> [Work item]: Quote the entries below from the line with "(485, 559) none" through the line with "(619, 565) none", both ends included, and only those lines.
★ ★ ★
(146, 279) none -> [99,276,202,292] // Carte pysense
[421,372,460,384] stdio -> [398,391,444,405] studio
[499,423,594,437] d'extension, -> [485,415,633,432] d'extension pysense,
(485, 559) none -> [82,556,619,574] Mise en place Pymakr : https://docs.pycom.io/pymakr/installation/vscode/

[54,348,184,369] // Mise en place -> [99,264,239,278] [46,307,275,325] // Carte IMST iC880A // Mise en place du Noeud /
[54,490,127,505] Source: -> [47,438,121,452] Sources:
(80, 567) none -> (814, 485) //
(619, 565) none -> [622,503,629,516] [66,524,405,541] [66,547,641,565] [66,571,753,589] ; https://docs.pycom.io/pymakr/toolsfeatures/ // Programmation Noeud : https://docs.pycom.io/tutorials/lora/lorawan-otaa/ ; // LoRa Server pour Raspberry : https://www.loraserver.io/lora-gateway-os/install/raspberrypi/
★ ★ ★
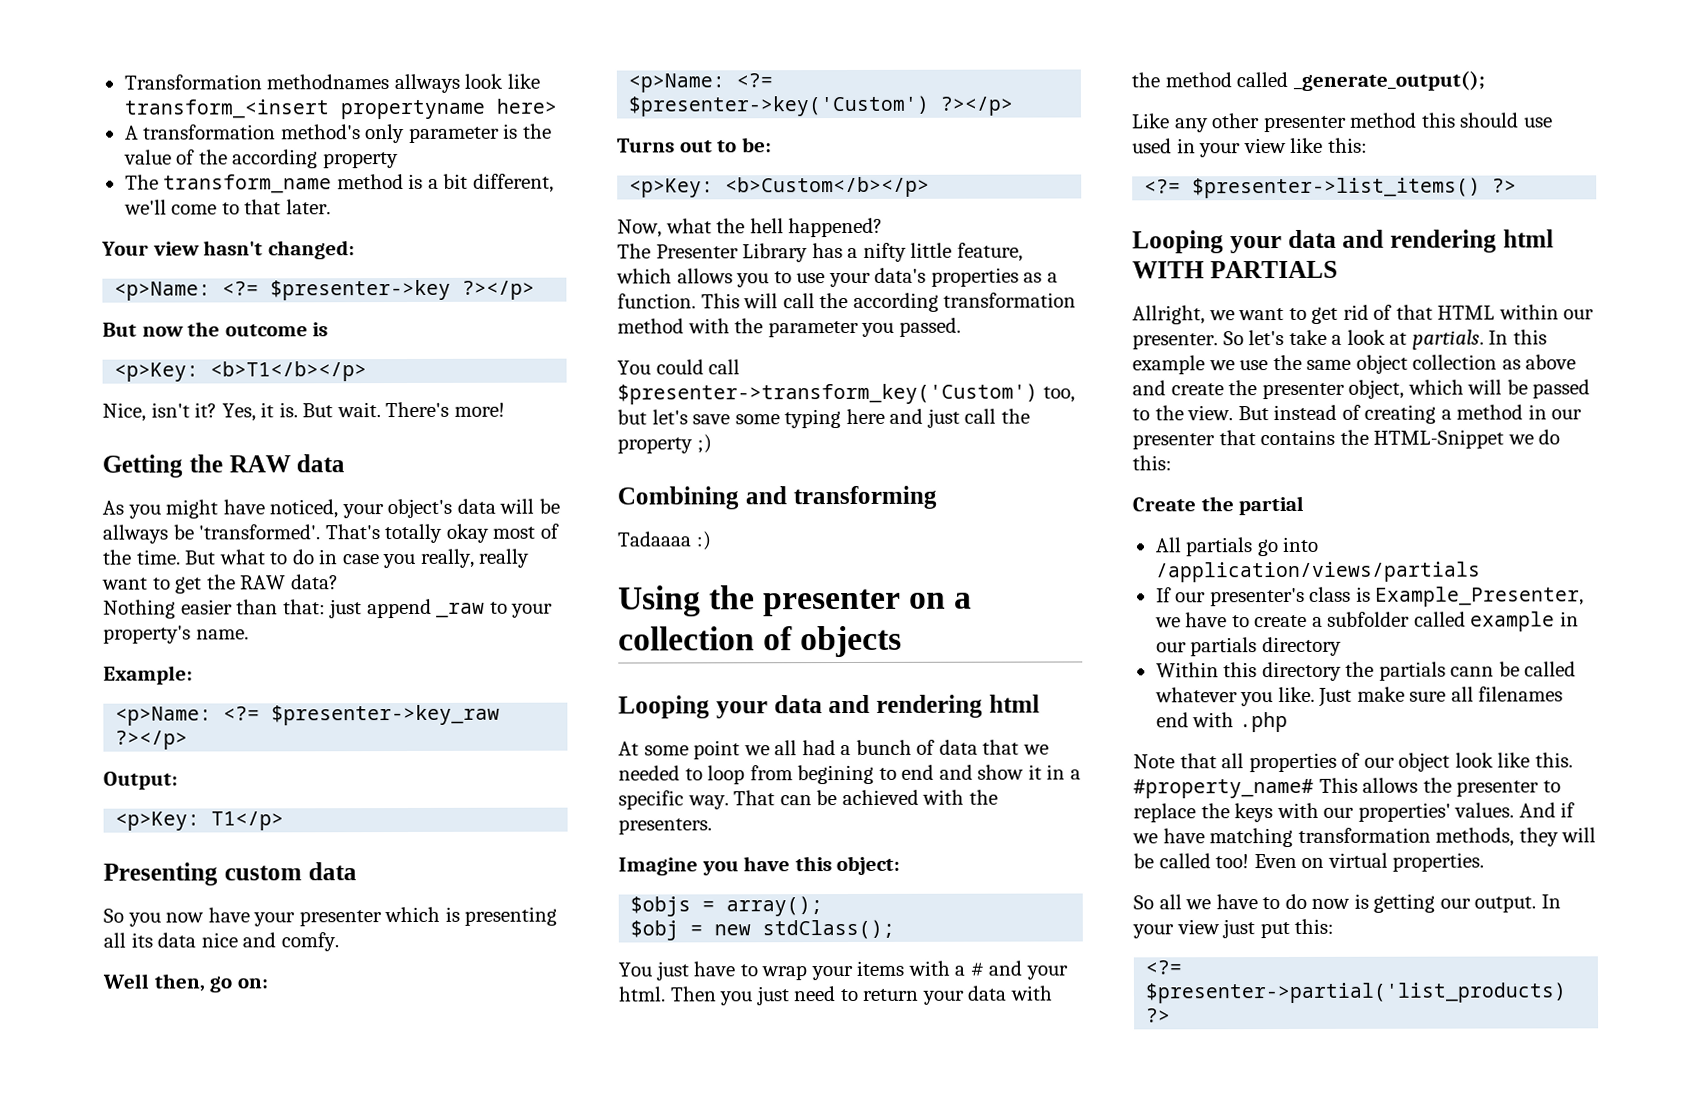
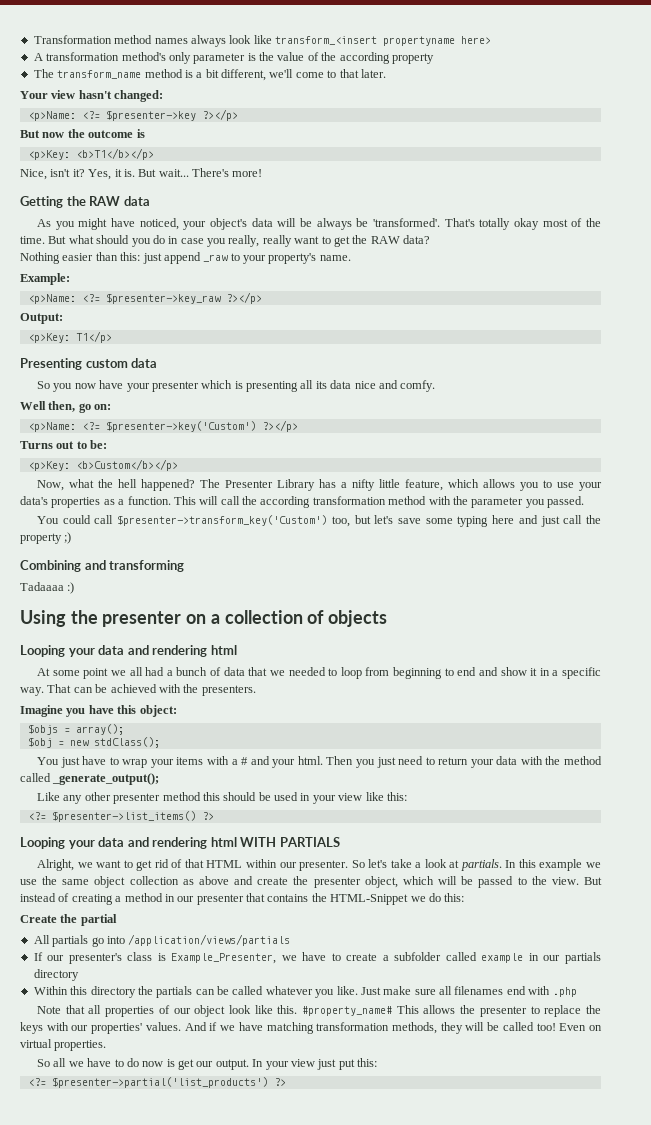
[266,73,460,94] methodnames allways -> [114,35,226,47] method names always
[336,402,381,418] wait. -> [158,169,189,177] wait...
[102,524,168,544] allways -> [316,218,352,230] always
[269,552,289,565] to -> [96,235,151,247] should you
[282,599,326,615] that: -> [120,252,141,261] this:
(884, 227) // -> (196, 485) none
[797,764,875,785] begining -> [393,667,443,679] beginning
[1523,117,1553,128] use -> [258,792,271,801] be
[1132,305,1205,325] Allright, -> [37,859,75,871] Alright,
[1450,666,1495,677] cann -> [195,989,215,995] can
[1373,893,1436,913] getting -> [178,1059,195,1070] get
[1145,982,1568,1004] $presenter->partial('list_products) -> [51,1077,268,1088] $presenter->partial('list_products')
★ ★ ★
> [Response]:
(485, 559) none -> [82,556,619,574] Mise en place Pymakr : https://docs.pycom.io/pymakr/installation/vscode/

[54,348,184,369] // Mise en place -> [99,264,239,278] [46,307,275,325] // Carte IMST iC880A // Mise en place du Noeud /
[54,490,127,505] Source: -> [47,438,121,452] Sources:
(80, 567) none -> (814, 485) //
(619, 565) none -> [622,503,629,516] [66,524,405,541] [66,547,641,565] [66,571,753,589] ; https://docs.pycom.io/pymakr/toolsfeatures/ // Programmation Noeud : https://docs.pycom.io/tutorials/lora/lorawan-otaa/ ; // LoRa Server pour Raspberry : https://www.loraserver.io/lora-gateway-os/install/raspberrypi/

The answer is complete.